**Work order**. Where the records below reach the line containing "2019-01-07 | Open: 22.70 -> 21.57", start transcribing, and end with the line containing "Total | Volume: 9,677,500 -> 14,029,400", exactly and with nothing else added.

[Edit difference data]

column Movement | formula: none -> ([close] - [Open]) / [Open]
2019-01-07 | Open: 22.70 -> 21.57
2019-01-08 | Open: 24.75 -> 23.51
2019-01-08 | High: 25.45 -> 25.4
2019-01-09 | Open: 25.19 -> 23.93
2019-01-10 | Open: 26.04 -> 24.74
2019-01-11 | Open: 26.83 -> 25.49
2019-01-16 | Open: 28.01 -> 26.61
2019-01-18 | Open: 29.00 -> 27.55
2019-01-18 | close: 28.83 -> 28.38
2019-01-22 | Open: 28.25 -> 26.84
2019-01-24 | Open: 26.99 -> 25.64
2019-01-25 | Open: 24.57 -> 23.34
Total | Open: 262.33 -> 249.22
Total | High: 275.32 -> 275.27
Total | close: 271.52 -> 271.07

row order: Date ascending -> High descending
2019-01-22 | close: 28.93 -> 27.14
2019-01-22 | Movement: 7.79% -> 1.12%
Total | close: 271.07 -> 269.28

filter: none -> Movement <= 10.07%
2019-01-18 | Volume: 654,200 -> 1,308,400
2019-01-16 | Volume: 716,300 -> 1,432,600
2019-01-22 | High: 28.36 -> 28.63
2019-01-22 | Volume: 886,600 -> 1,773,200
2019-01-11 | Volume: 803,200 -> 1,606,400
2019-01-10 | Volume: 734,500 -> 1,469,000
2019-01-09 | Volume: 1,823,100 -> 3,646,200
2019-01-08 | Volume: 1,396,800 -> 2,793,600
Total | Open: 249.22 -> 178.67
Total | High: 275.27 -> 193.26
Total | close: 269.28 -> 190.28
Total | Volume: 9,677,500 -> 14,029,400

* * *

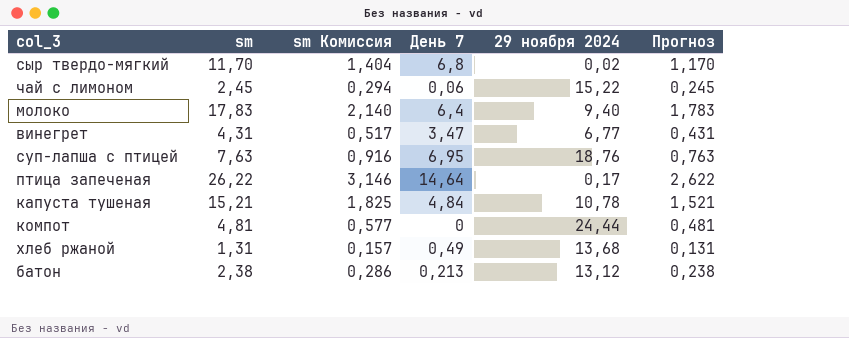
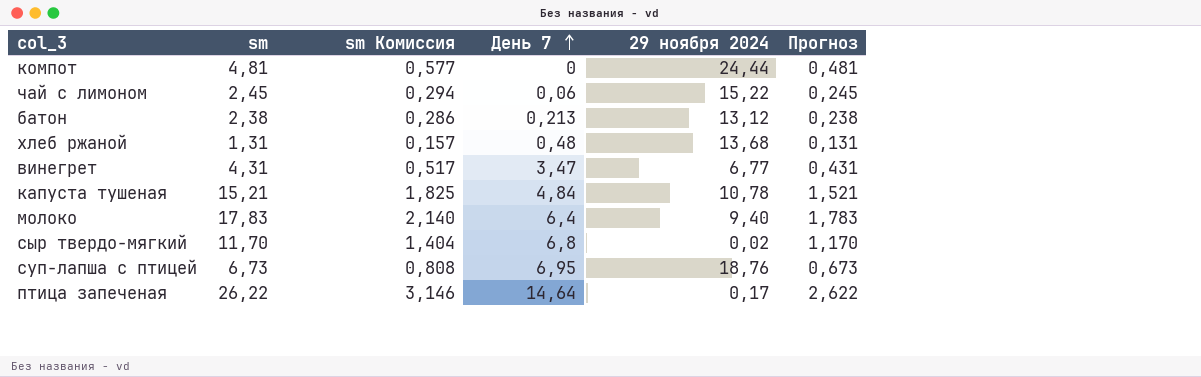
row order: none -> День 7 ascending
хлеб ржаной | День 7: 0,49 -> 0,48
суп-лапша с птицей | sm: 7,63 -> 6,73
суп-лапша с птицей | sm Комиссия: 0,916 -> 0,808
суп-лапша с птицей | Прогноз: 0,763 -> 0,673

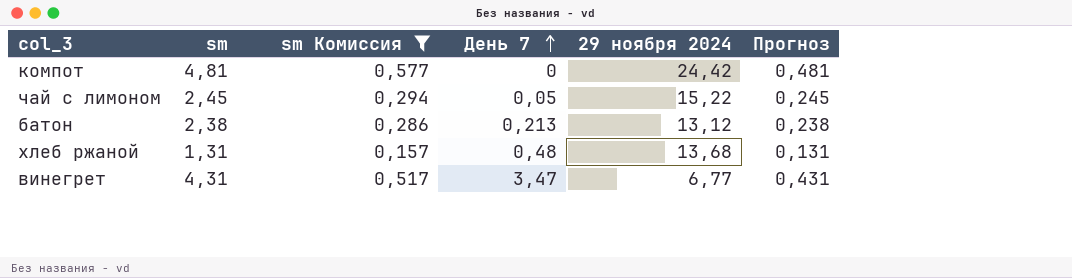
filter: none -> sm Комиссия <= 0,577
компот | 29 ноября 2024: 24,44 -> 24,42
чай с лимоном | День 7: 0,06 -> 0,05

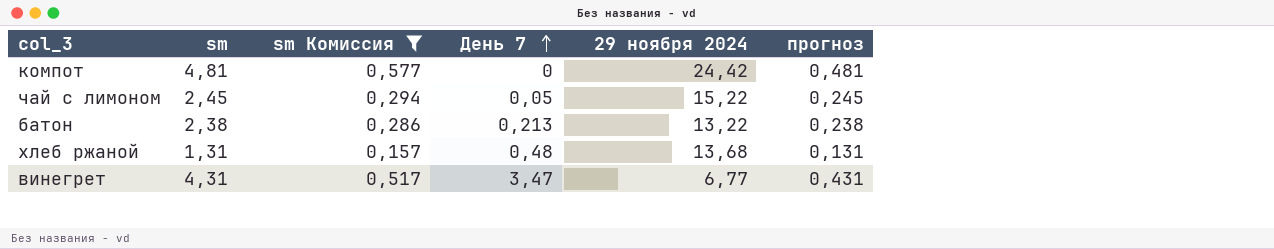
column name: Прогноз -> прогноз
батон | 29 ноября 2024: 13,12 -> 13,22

**Exercise solution**.
2019-01-07 | Open: 22.70 -> 21.57
2019-01-08 | Open: 24.75 -> 23.51
2019-01-08 | High: 25.45 -> 25.4
2019-01-09 | Open: 25.19 -> 23.93
2019-01-10 | Open: 26.04 -> 24.74
2019-01-11 | Open: 26.83 -> 25.49
2019-01-16 | Open: 28.01 -> 26.61
2019-01-18 | Open: 29.00 -> 27.55
2019-01-18 | close: 28.83 -> 28.38
2019-01-22 | Open: 28.25 -> 26.84
2019-01-24 | Open: 26.99 -> 25.64
2019-01-25 | Open: 24.57 -> 23.34
Total | Open: 262.33 -> 249.22
Total | High: 275.32 -> 275.27
Total | close: 271.52 -> 271.07

row order: Date ascending -> High descending
2019-01-22 | close: 28.93 -> 27.14
2019-01-22 | Movement: 7.79% -> 1.12%
Total | close: 271.07 -> 269.28

filter: none -> Movement <= 10.07%
2019-01-18 | Volume: 654,200 -> 1,308,400
2019-01-16 | Volume: 716,300 -> 1,432,600
2019-01-22 | High: 28.36 -> 28.63
2019-01-22 | Volume: 886,600 -> 1,773,200
2019-01-11 | Volume: 803,200 -> 1,606,400
2019-01-10 | Volume: 734,500 -> 1,469,000
2019-01-09 | Volume: 1,823,100 -> 3,646,200
2019-01-08 | Volume: 1,396,800 -> 2,793,600
Total | Open: 249.22 -> 178.67
Total | High: 275.27 -> 193.26
Total | close: 269.28 -> 190.28
Total | Volume: 9,677,500 -> 14,029,400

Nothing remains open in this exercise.